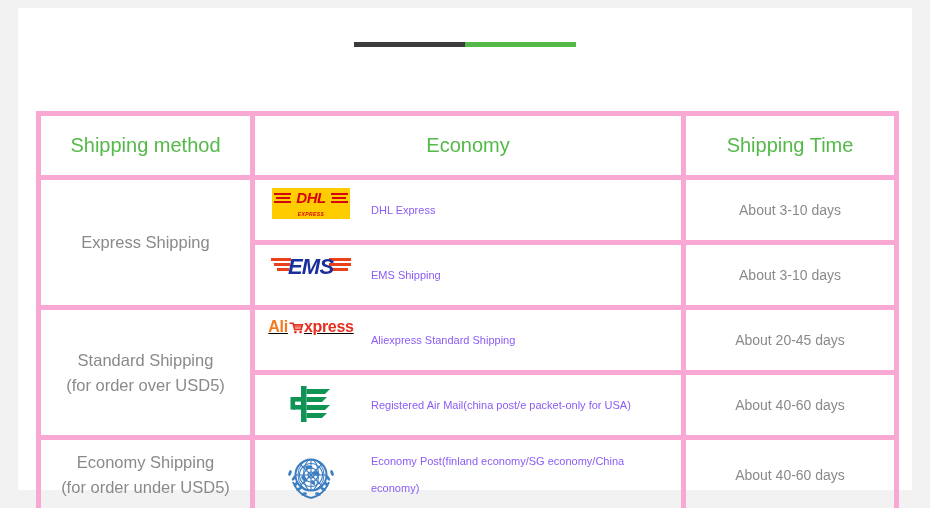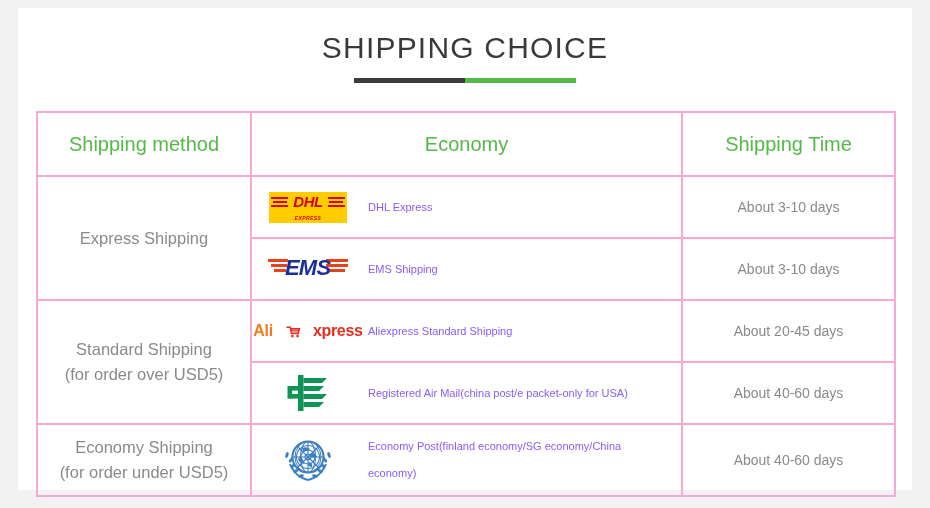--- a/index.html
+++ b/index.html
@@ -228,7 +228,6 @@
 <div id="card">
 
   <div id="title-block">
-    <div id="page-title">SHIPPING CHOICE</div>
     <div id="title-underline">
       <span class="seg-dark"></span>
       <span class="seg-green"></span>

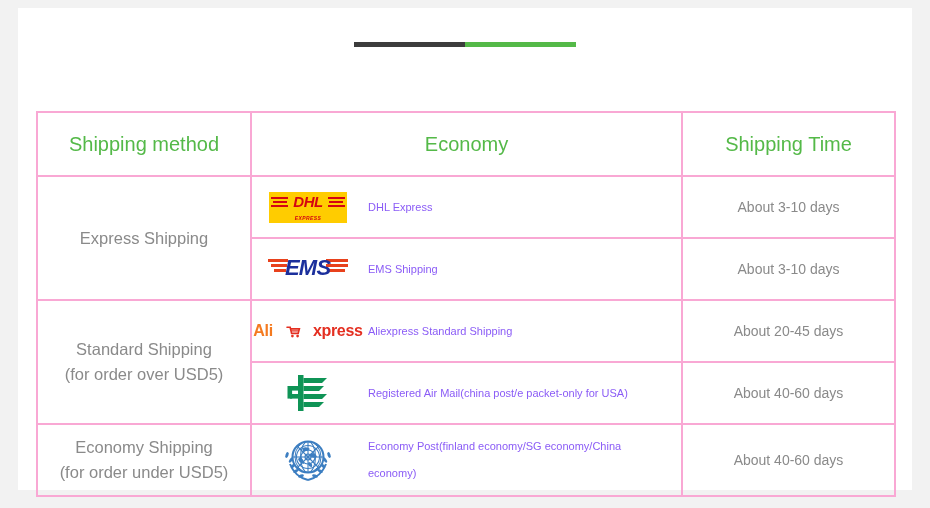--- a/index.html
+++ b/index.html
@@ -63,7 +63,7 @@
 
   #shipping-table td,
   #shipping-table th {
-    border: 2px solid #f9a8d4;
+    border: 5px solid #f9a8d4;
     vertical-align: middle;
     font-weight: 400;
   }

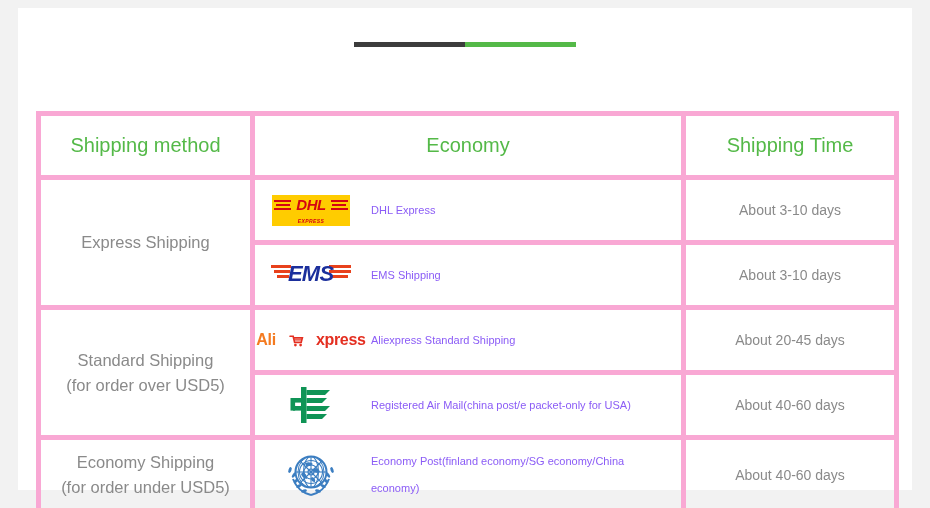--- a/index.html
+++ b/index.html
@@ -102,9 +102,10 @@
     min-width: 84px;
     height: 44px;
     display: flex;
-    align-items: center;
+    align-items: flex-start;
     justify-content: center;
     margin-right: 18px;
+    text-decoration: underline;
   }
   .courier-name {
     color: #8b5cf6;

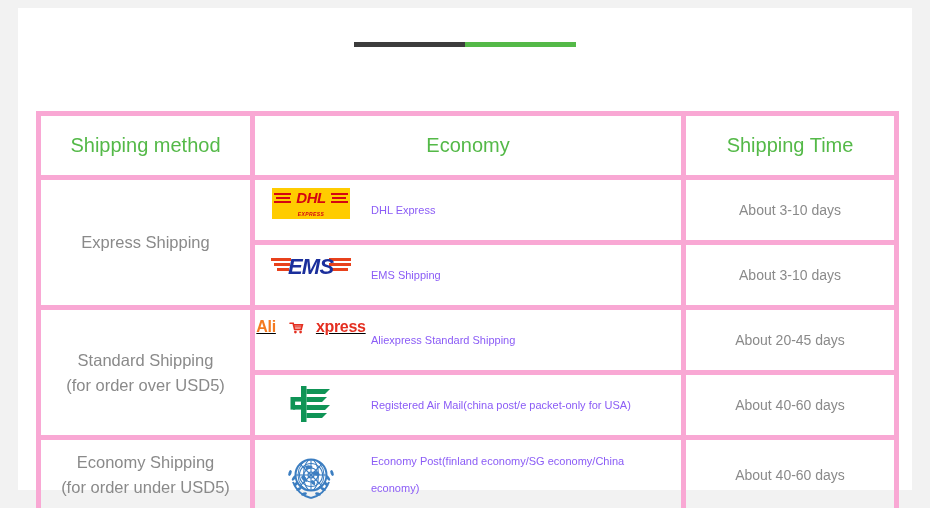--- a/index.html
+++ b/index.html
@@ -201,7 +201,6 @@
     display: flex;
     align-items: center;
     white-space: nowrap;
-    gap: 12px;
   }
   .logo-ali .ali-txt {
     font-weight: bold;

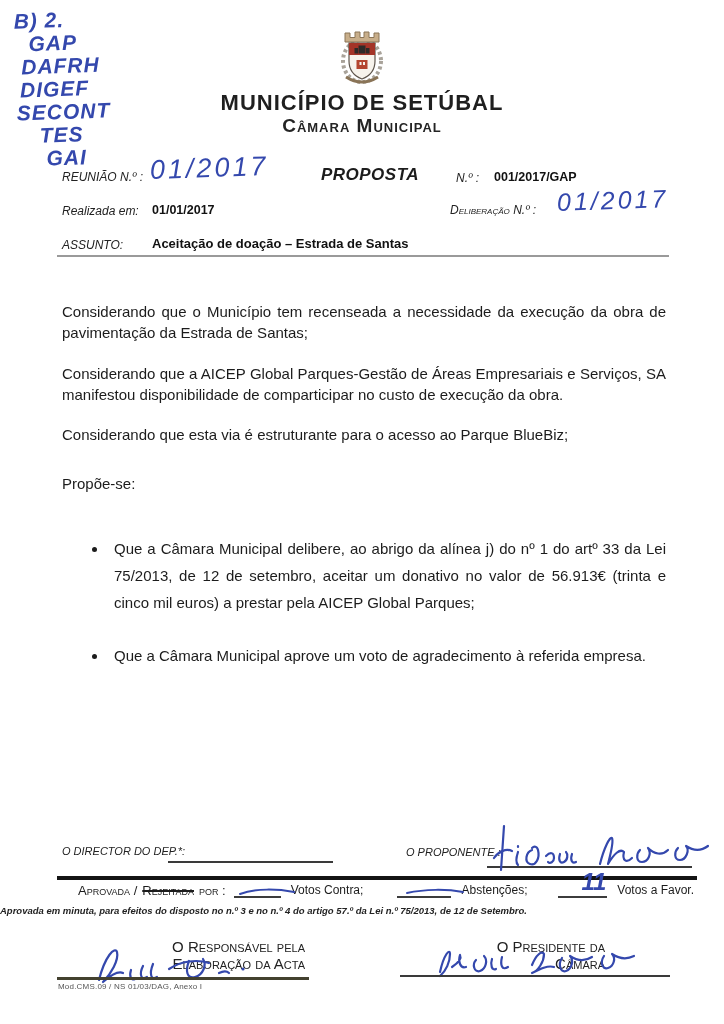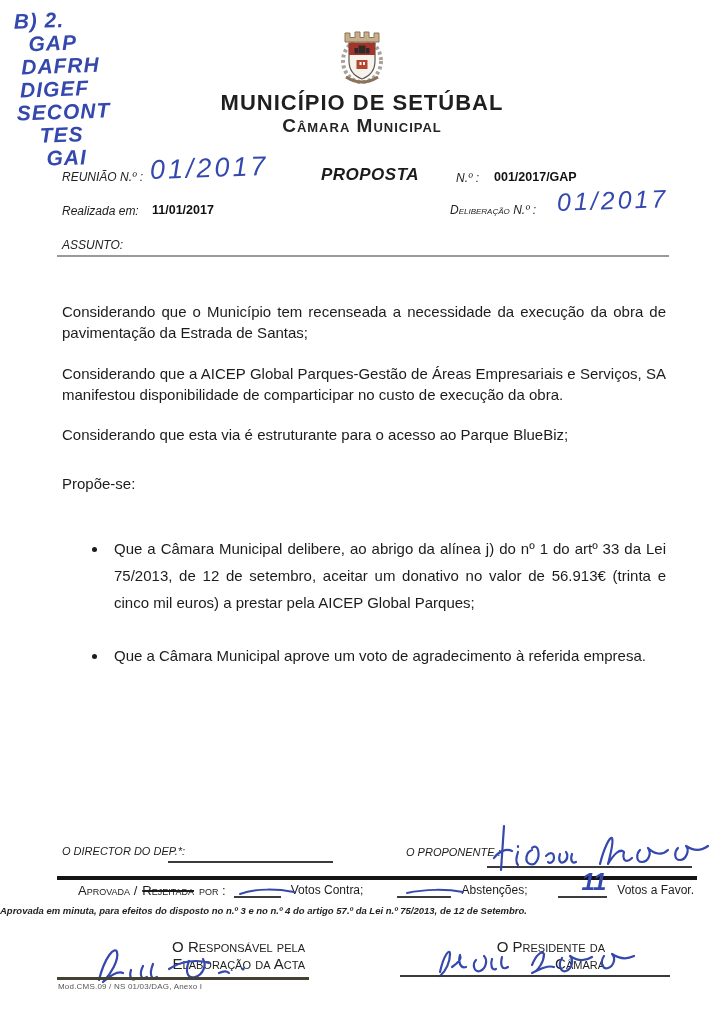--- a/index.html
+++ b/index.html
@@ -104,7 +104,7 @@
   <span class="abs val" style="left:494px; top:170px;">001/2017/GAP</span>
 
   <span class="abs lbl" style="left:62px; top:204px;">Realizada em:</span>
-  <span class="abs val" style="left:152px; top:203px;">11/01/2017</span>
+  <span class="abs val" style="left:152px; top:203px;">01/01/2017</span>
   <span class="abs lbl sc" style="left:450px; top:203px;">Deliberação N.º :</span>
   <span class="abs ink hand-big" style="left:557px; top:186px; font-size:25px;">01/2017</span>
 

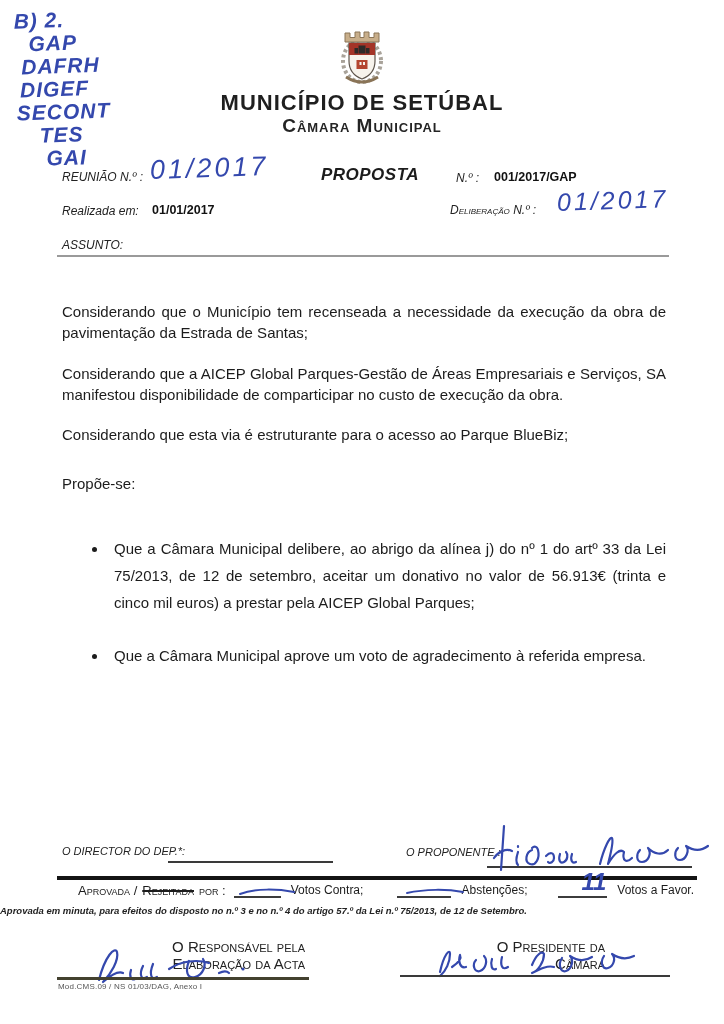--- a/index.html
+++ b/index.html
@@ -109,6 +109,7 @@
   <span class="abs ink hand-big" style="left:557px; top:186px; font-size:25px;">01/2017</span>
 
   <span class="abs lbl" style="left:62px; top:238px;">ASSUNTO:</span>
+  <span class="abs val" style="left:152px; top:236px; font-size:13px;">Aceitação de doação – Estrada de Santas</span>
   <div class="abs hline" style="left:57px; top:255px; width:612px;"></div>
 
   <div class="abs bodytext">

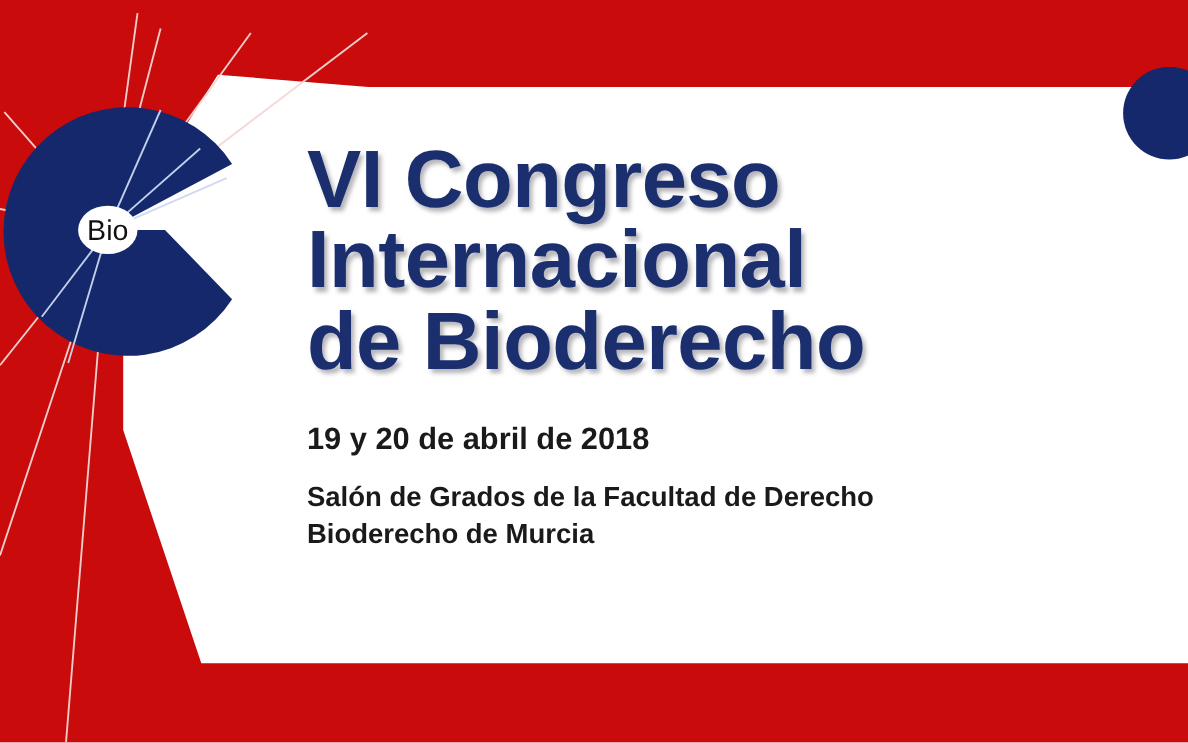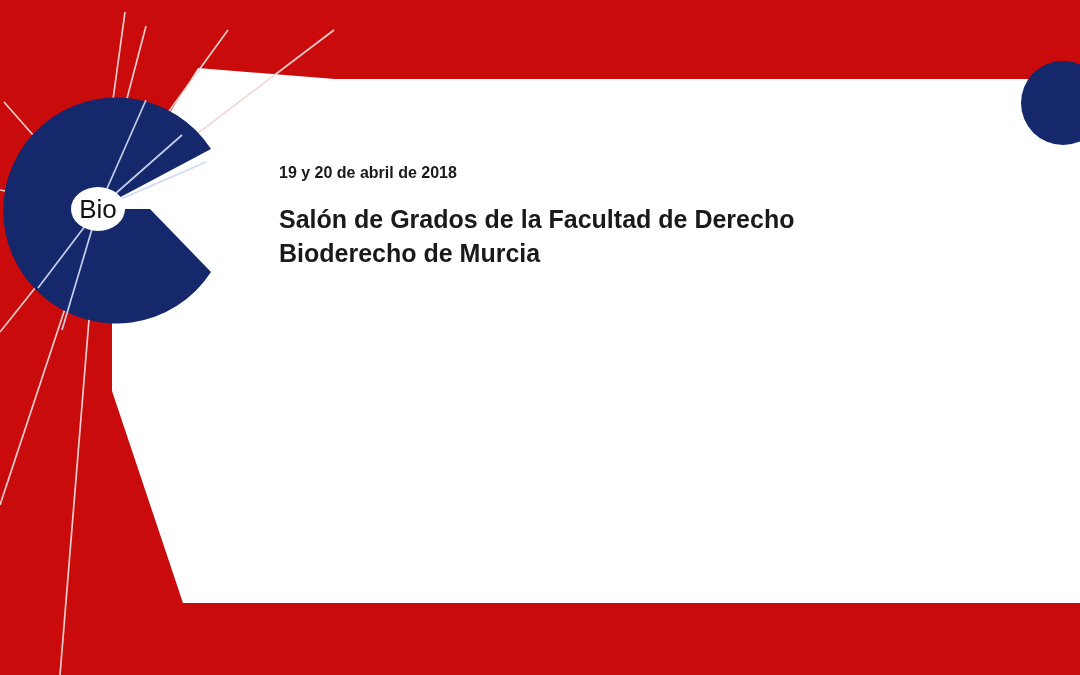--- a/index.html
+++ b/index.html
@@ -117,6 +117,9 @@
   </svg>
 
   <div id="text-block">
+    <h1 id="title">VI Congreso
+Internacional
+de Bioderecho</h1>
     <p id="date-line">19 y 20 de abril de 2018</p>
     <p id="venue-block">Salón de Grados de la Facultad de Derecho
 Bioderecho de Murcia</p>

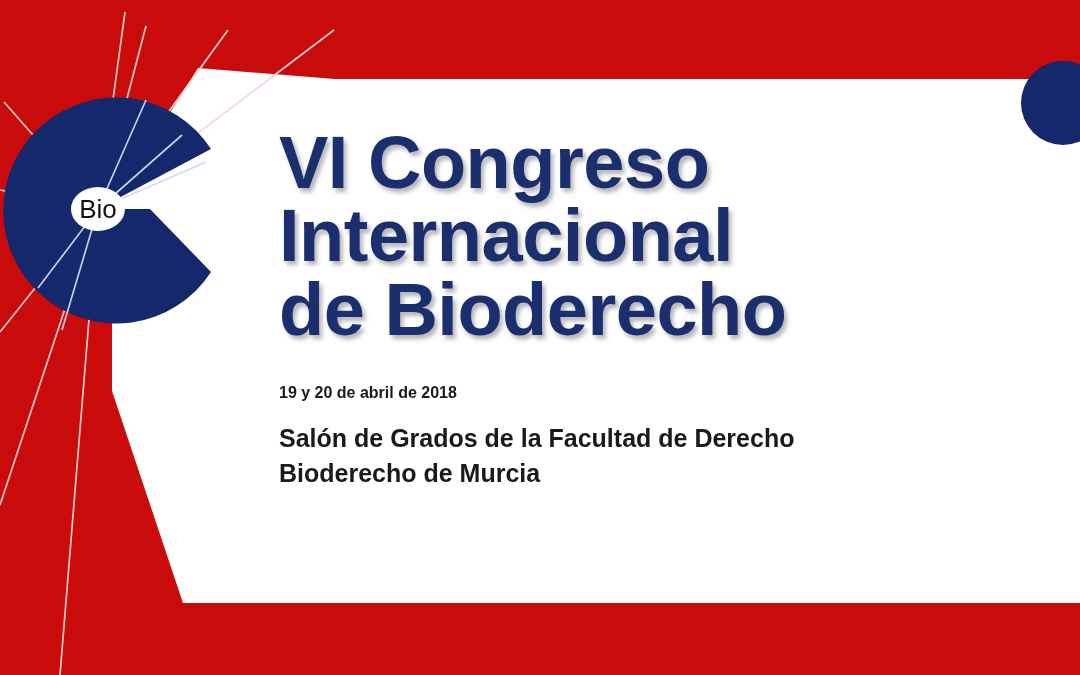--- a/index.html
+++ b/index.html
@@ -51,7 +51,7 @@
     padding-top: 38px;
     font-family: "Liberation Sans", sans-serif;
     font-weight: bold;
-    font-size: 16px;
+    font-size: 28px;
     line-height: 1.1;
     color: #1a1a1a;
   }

- _Work to be completed_:
Would you transcribe, exactly, the lines running from the one that contains "-51,7 +51,7 @@" through the final line of the listing above? Include both ends and nothing else.

- _Result for this exercise_:
@@ -51,7 +51,7 @@
     padding-top: 38px;
     font-family: "Liberation Sans", sans-serif;
     font-weight: bold;
-    font-size: 16px;
+    font-size: 28px;
     line-height: 1.1;
     color: #1a1a1a;
   }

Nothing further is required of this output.